It all started when Mary found a canvas binocular bag, complete with velcro closer and a shoulder strap. Her mind began working. What can I use this for?
Soon, she asked, "Mommy, can I be a newspaper deliverer when I grow up?"
After hearing my answer in the affirmative, she set about "designing" a newspaper to put into her bag.
Later I heard tears of frustration from very focused, very determined, almost-five-year-old Mary.
Unable to help--I'd already delayed my shower for other kid-related reasons--I enlisted Paul's help. "Please help Mary design a newspaper. She wants to make newspapers so she can deliver them."
Paul responded, reluctantly at first. Then his own mind began working.
Out of the shower, I found all four children designing newspapers. Thrilled, I commended them for including ads, since that was one way newspapers and magazines generate revenue. Hearing that, they each cut ads out of a mail circular. Next, they glued them down and surrounded them with made-up headlines. (Miss Beth just practiced with her scissors. Thankfully, she doesn't get frustrated with how little she can do, compared to her siblings. She's just happy they welcome her).
"Fall is here!"
"New exhibits at the Cleveland Zoo!"
"Basketball this season will be in the house"
"Carriage and Wagon Rides 2 Cents"
"Free Help With AWANA Verses"
"Mr.
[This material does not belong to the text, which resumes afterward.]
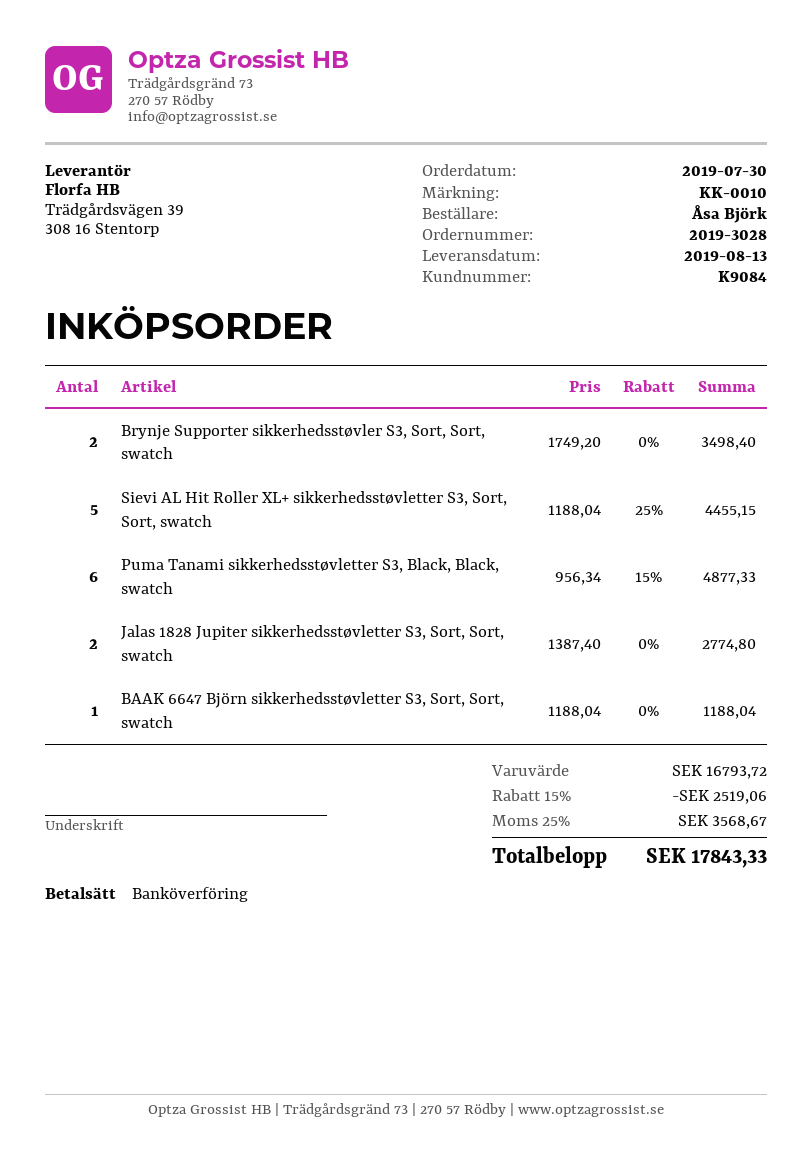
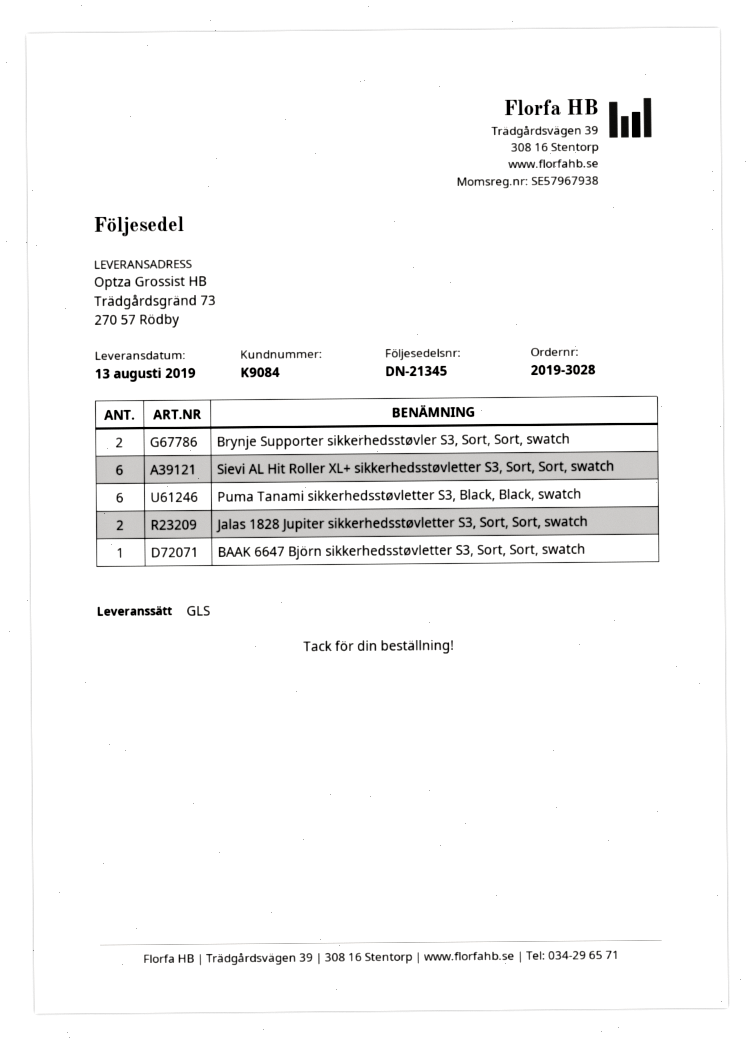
Sievi AL Hit Roller XL+ sikkerhedsstøvletter S3, Sort, Sort, swatch: 5 -> 6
Poller Comes Out of Hospital"
"Mr. Goodrich is 100 Years Old"
"A Parade is Coming on the 19th"
"Good Year Tire Factories Now Open!"
"Bulb Ads Coming March 2012"
"Bug Supply Ads Coming January 2012"
Newspapers were all the rage here for about an hour. I dutifully marked "writing" off both boys' daily school lists.
Later they asked, "Who marked my "writing" column?" (They usually do their own marking)
I responded. "I did."
"But I didn't do writing yet."
I went to get their newspapers and showed them their "writing".
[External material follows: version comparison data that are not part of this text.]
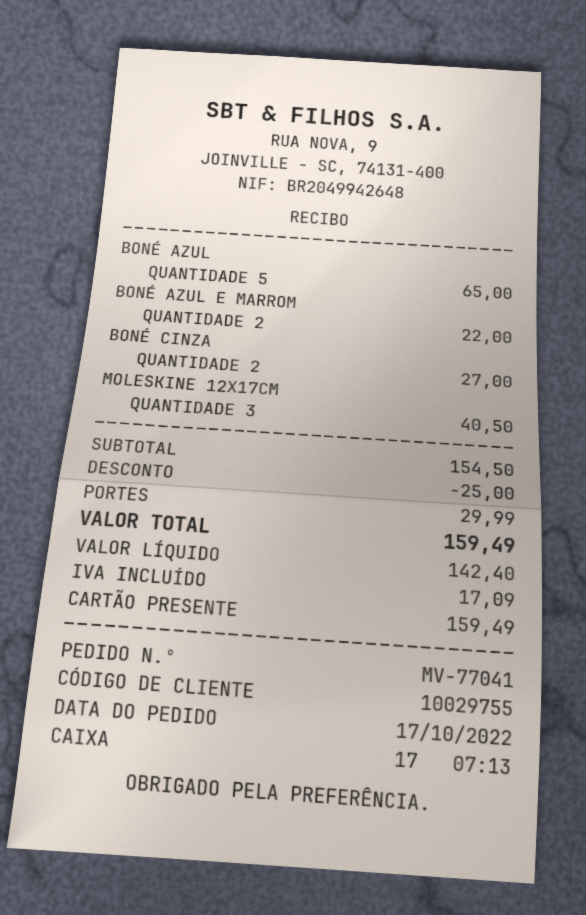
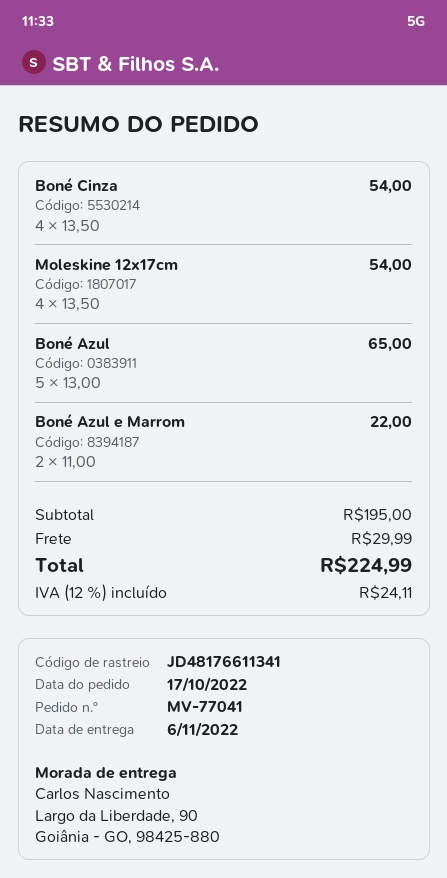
BONÉ CINZA: 2 for 27.00 -> 4 for 54.00
MOLESKINE 12X17CM: 3 for 40.50 -> 4 for 54.00
subtotal: 154.50 -> 195.00
discount: 25.00 -> none
tax: 17.09 -> 24.11
total: 159.49 -> 224.99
I love this about free time. My children often use it for learning-related schemes, never realizing it.
In fact, the more I observe children, the more I realize that imagination unlocks so much of their potential.
The case against over-scheduling and teaching to the test has never been stronger in my mind. Children are natural learners.
Serving them well, preparing them well for the future, means we must be primarily facilitators.
- We must give them time to create.
- We must ensure that a variety of materials are always available (paper, glue, magazines, newspapers, paint, ink, markers, etc.), or allow them to innovate--even if it's messy.
- We must encourage them by delighting in their work.
- We must use their creative works to evaluate their learning, and then target lessons to address weaknesses.
They may demonstrate knowledge on a test right after studying, but if it doesn't transfer to their creative works, the concepts aren't quite mastered--they aren't second nature yet. Tests are one tool to evaluate learning, but the best way is to observe students create. What can they really do? Do they instinctively know where to go for information? Can they problem-solve? Can they innovate? Can they work with a partner--combining their strengths....supplementing their weaknesses?
Observing my kids and watching them grow, I'm so thankful for homeschooling. Only the one-room schoolhouse can duplicate, to some extent, what I can do in my home.